Bobby Gersten is the co-founder and inspiration of UNC Walk for Health.
“I am excited to lead the UNC Walk for Health because I have found that walking is truly the best form of physical fitness. It is easy on the knees, it won’t hurt your back, it’s good for your heart and it’s simple to do,” says Gersten, the former star basketball and baseball player at the University of North Carolina (Class of ’42).

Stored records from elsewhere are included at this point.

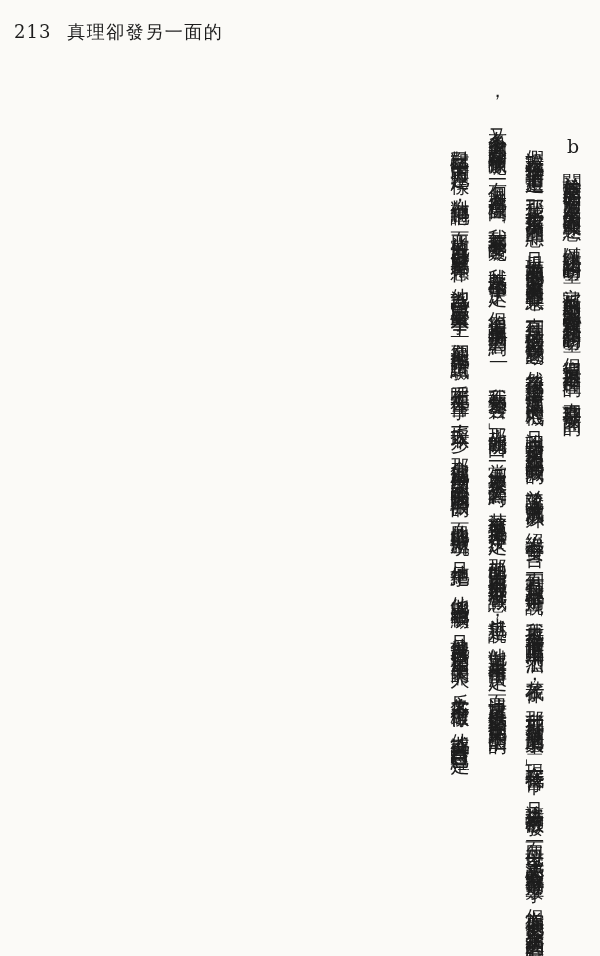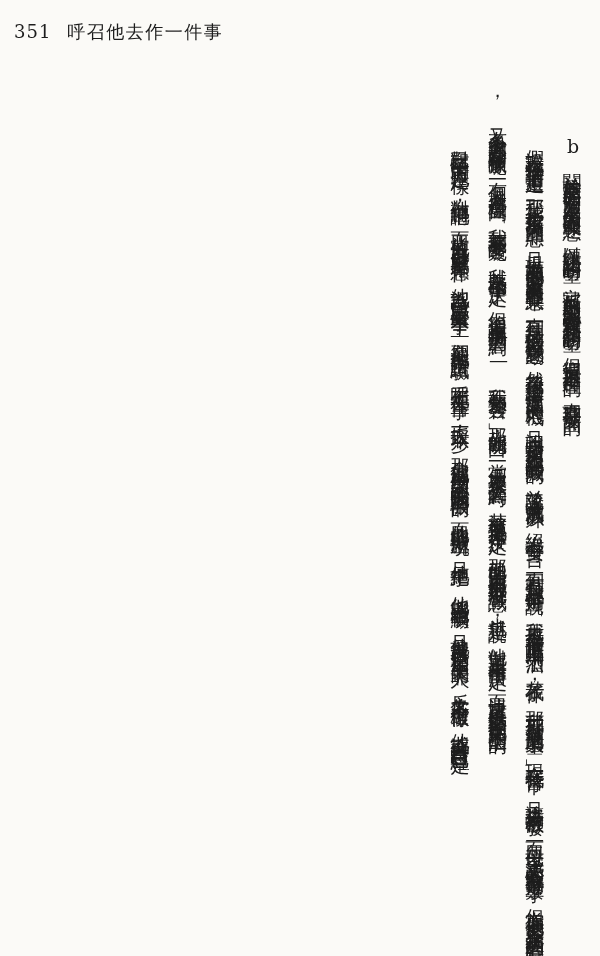--- a/index.html
+++ b/index.html
@@ -66,7 +66,7 @@
 <div class="page">
 
   <div class="header">
-    <span class="pagenum">351</span>
+    <span class="pagenum">213</span>
     <span class="running-title">呼召他去作一件事</span>
   </div>
 

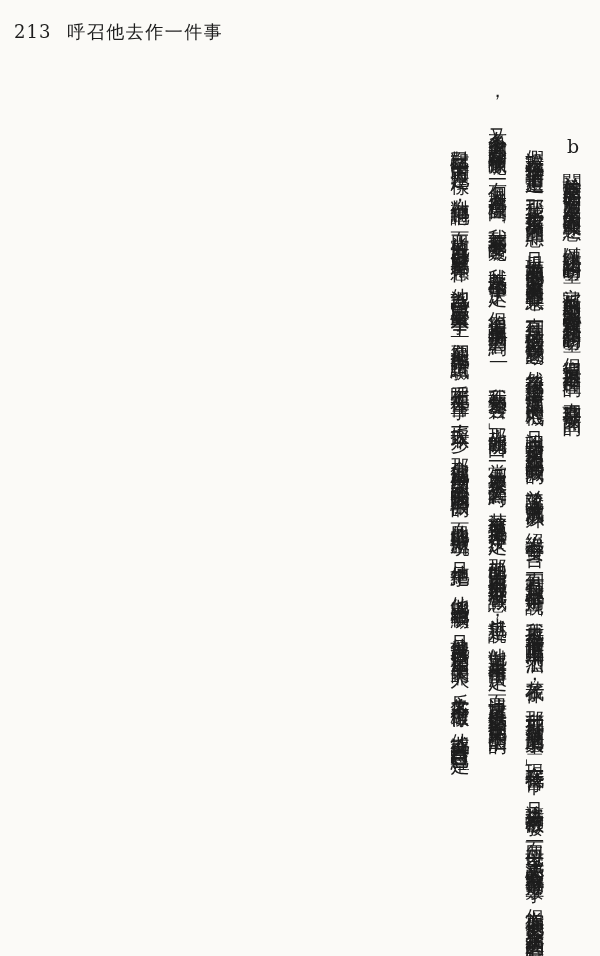--- a/index.html
+++ b/index.html
@@ -67,7 +67,7 @@
 
   <div class="header">
     <span class="pagenum">213</span>
-    <span class="running-title">呼召他去作一件事</span>
+    <span class="running-title">真理卻發另一面的</span>
   </div>
 
   <div class="bodytext">

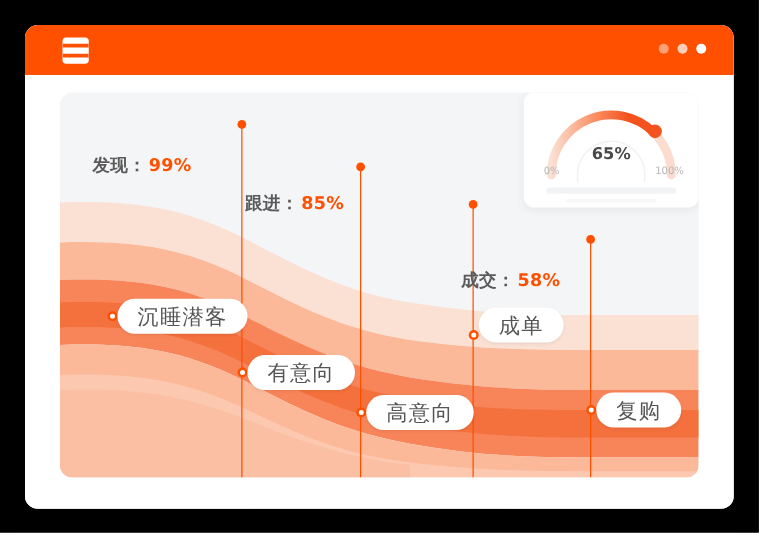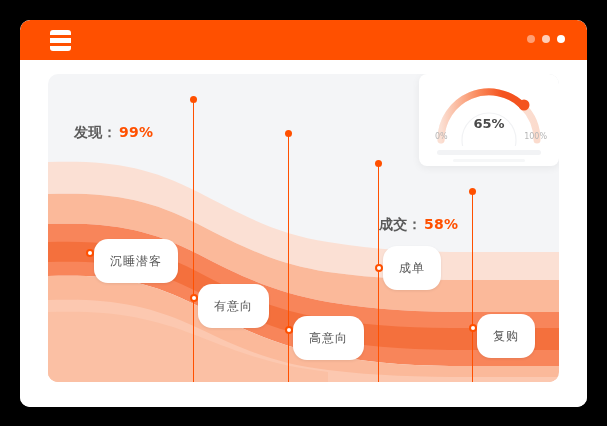--- a/index.html
+++ b/index.html
@@ -261,6 +261,9 @@
           <span>发现</span><span>：</span><span class="pct">99%</span>
         </div>
 
+        <div class="stage-label" style="left:148px; top:80px;">
+          <span>跟进</span><span>：</span><span class="pct">85%</span>
+        </div>
 
 
         <div class="stage-label" style="left:331px; top:142px;">

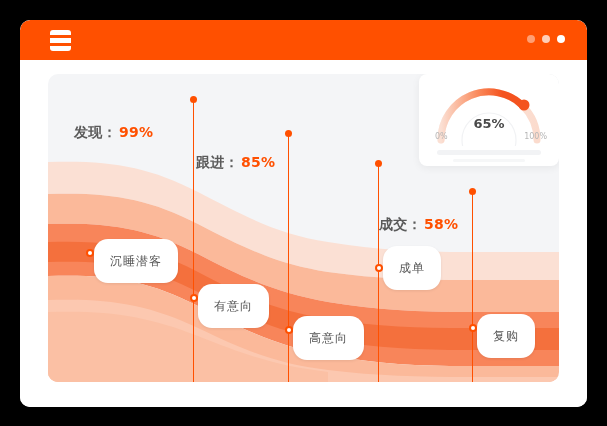--- a/index.html
+++ b/index.html
@@ -266,7 +266,7 @@
         </div>
 
 
-        <div class="stage-label" style="left:331px; top:142px;">
+        <div class="stage-label" style="left:321px; top:142px;">
           <span>成交</span><span>：</span><span class="pct">58%</span>
         </div>
 

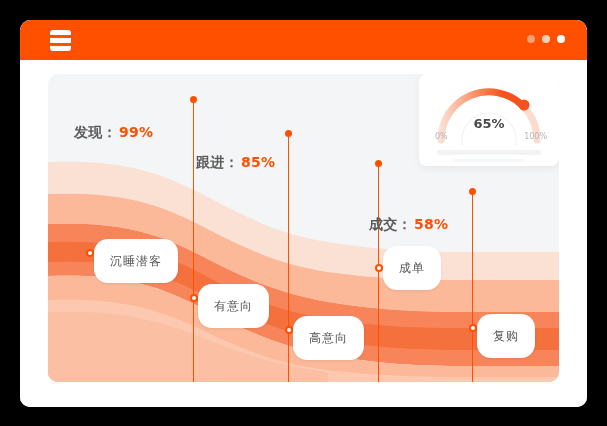--- a/index.html
+++ b/index.html
@@ -120,10 +120,10 @@
     display: flex;
     align-items: center;
     height: 28px;
-    padding: 8px 16px;
+    padding: 0 16px;
     background: #ffffff;
     border-radius: 14px;
-    font-size: 12px;
+    font-size: 17px;
     color: #555555;
     white-space: nowrap;
     box-shadow: 0 1px 3px rgba(0,0,0,0.08);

Bobby is UNC’s oldest living athlete. In 1942, he was honored with the prestigious Patterson Award for his leadership in athletics at UNC. Upon graduation, he served for three years in the US Air Force during World War II. After the War, he returned to his hometown in Long Island, New York to coach basketball and baseball at Long Beach High School. Since 1946, he has served as director of family owned Brant Lake Camp in the Adirondacks. During the 1950s, he was instrumental in bringing New York basketball players to North Carolina to play for former Tar Heel coach Frank McGuire. He later served as the founding Dean of Students and Professor of Physical Education and Human Sexuality at Nassau Community College (State University of New York). He was also elected President of the Long Beach Board of Education. Today, at the ripe age of 97, Bobby maintains an active lifestyle. Everyday, he plays tennis or golf.
In Loving Memory
Libbie Gersten (1922-2015)
Beloved wife of Bobby Gersten for 71 years, passed away peacefully on December 23, 2015 at age 93. Together, they had 4 children, 8 grandchildren and 4 great-grandchildren. Libbie was most proud of and devoted to her family. Libbie was a rock in the foundation of Brant Lake Camp, documenting the history of the camp through her creation of the memorabilia room, yearbooks, photography, and more. In her younger years at BLC, she taught archery and in 1980 co-founded the Dance Camp. She was strong, energetic, creative; a lover of travel and the arts; a dancer and dance teacher for over 20 years in Long Beach, New York. Libbie grew up in Asheville, NC, and graduated from the University of North Carolina in 1944.